[EXERCISE] Of all the lines in the entries below, give again exactly those starting at the line containing "[28,110,89,121] Methods ->" and ending at the line containing "[167,195,218,204] remove ->", both ends included, and no others.

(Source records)
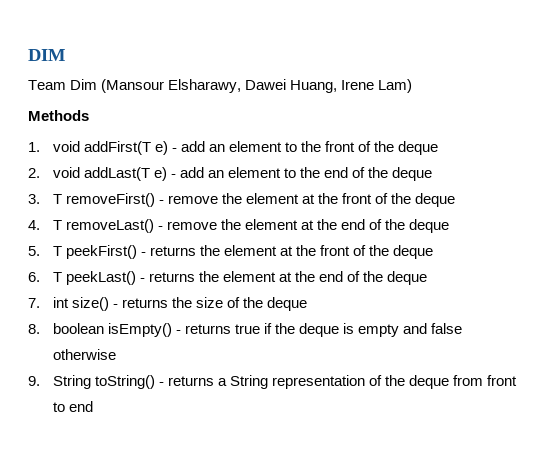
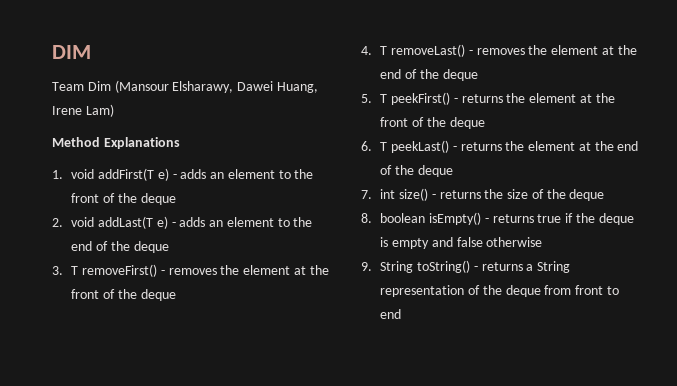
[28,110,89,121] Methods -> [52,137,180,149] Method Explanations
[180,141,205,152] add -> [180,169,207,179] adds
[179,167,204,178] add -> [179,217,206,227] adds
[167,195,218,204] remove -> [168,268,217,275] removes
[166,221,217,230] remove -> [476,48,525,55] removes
==
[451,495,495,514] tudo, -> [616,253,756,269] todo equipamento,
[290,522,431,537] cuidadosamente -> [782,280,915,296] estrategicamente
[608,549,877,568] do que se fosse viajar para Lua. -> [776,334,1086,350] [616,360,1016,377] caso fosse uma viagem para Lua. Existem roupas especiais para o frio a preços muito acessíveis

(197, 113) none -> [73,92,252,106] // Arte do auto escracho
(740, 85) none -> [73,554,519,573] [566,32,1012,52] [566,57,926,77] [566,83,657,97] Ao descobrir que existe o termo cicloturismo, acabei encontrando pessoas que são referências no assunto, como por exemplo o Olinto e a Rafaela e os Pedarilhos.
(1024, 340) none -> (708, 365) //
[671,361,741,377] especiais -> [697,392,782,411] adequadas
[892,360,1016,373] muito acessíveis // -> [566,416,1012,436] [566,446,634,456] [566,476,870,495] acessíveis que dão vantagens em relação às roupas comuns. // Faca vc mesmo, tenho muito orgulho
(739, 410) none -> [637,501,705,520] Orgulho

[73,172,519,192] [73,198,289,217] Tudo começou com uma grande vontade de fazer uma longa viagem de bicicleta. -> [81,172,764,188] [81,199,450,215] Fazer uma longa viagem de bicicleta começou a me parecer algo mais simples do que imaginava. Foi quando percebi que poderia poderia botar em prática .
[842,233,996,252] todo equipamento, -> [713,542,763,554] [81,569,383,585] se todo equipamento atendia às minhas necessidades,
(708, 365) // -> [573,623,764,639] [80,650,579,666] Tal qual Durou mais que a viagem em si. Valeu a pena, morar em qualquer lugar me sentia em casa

[OUTPUT OF THE EXERCISE]
[28,110,89,121] Methods -> [52,137,180,149] Method Explanations
[180,141,205,152] add -> [180,169,207,179] adds
[179,167,204,178] add -> [179,217,206,227] adds
[167,195,218,204] remove -> [168,268,217,275] removes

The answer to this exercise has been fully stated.